Hoy tenemos un partido en la cumbre, un partido del año de esos que, paradójicamente, tenemos todos los años. Da igual que estemos en Primera, en Segunda, en Segunda B, en Primera RFEF o como quieran llamar a la categoría. Da igual que estemos arriba, abajo o en la mitad. Da igual que el rival sea el Real Madrid o su filial porque aquí hemos tenido partidos decisivos contra todo el mundo. Es lo mismo. A estas alturas de temporada cualquier partido es importantísimo. Dentro de dos semanas vendrá el filial del eterno rival y será otro partido del año, por ser un derby (descafeinado, eso sí) y por la temporada que están haciendo los olívicos. Luego vendrá el Fuenlabrada con el morbo que ello conlleva, después le toca al Ceuta, que lleva una segunda vuelta de impresión. Más tarde el Alcorcón, otro partido del siglo. Y acabaremos con el Algeciras, que veremos a ver si no es el día decisivo. Nos esperan partidos con lleno en las gradas de Riazor, lo cual me encanta. Y a domicilio pues más de lo mismo: Ferrol, Linares, Córdoba… todos son partidos del siglo. Un no parar.
Y hoy quería acordarme de un Deportivo – Castilla que ni fue decisivo ni partido del siglo ni nada por el estilo, pero con el que disfruté enormemente. Porque ganamos, claro, que si no fuese así no diría lo mismo. Aquel día de febrero de 1985 venía un Castilla que estaba haciendo una buena temporada y que tenía entre sus filas a Pardeza, que aún no había llegado al primer equipo, Sánchez Candil, que llegaría al Deportivo a la temporada siguiente, Ortiz, aquel delantero que jugó cedido en Riazor en la 82-83 y que guardaba cierto parecido físico con Schuster y José Aurelio Gay, que jugó muchos años en Primera con el Real Zaragoza. Esa temporada fue muy igualada, como suele ser siempre la Segunda División. De hecho, Deportivo estaba en descenso en la jornada 14 y, sin embargo, en la 20ª estaba a dos puntos del ascenso. Al final fue un año que ni fu ni fa, como casi siempre.
El ambiente en Riazor era frío. Lo normal. A la media hora marca Traba. Y se celebra, claro. Cinco minutos más tarde repite Traba. Y todos muy contentos. Parecía que ese día no se iba a sufrir y se tendría una tarde más o menos tranquila. Pero nada más lejos de la realidad, poco antes de cumplirse el minuto diez de la segunda parte fue precisamente el rubio Ortiz el que acortaba distancias para el Castilla y el runrún habitual empezó a circular por el estadio. “Hala, a sufrir” decía uno.

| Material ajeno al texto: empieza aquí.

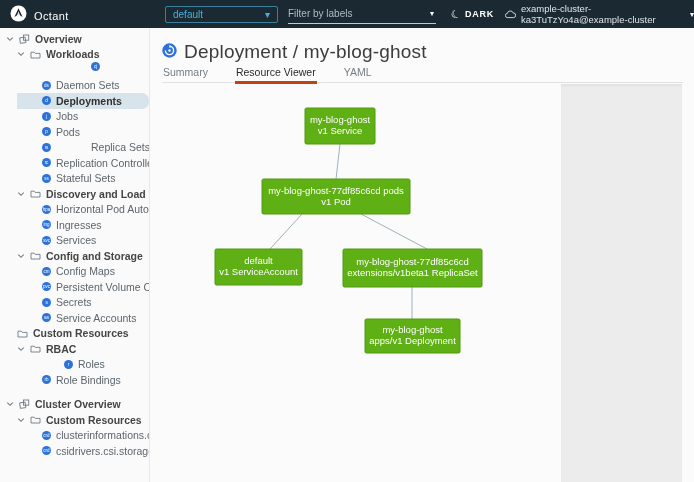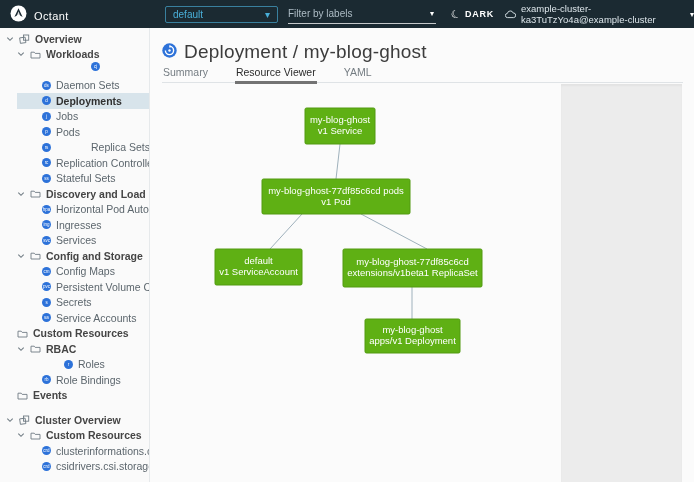"Resource Viewer" .tab.active { border-bottom: 3px solid #737373 -> 3px solid #c2410c }
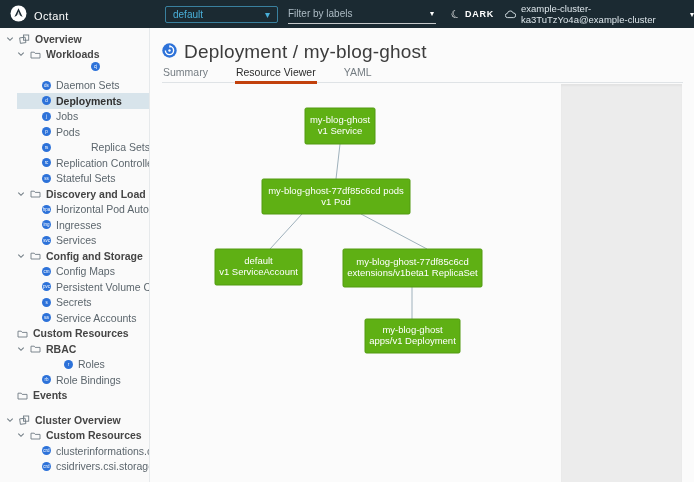"Deployments" .srow.selected { border-radius: none -> 7px }
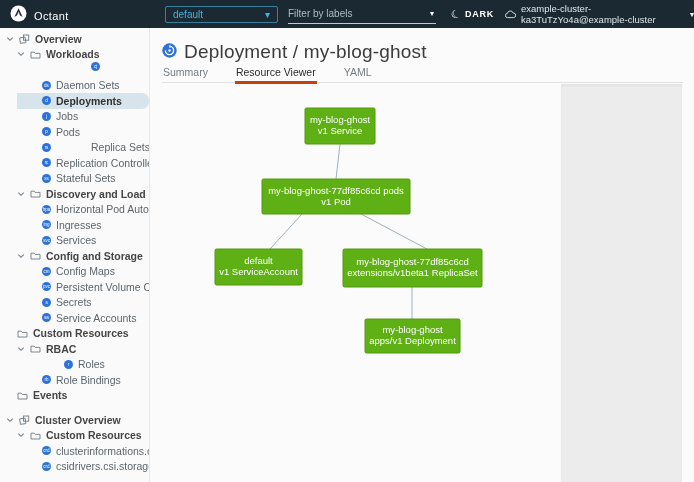"Events" div.srow { html: <div> <span> <svg> <path></path> </svg> </span> <span>Events</span> </div> -> none }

Sólo pasaron seis minutos más cuando Pardeza igualaba la contienda y fue entonces cuando comenzaron los silbidos y los “ya estamos como siempre”. Y cuatro minutos más tarde llegaba el 2-3. En 10 minutos nos habían remontado el partido. Las protestas y los gritos de desaprobación inundaron Riazor. Animar no se animaba mucho, pero protestar se nos daba estupendamente. Al menos no se lanzaron almohadillas al campo, que era un objeto contundente muy utilizado en aquellos años cuando el equipo local y/o el árbitro no tenían su mejor día. Felizmente, en el minuto 76 Traba hacía el 3-3 y sólo dos minutos después completaba su póker con el 4-3. Yo me puse a saltar, el de al lado se puso a saltar, el de enfrente también y todo el mundo celebró el gol como nunca había visto hasta entonces. El Castilla buscó nuevamente el empate, pero ya no se movió el marcador y todos aplaudimos a rabiar cuando el árbitro pitó el final. Sólo eran dos puntos más, pero la forma de conseguirlo hizo que nunca me olvidase de aquel partido.
Hoy todos firmaríamos un partido igual que el de hace 38 años, aunque no sé si a esta edad me convienen tantos sobresaltos.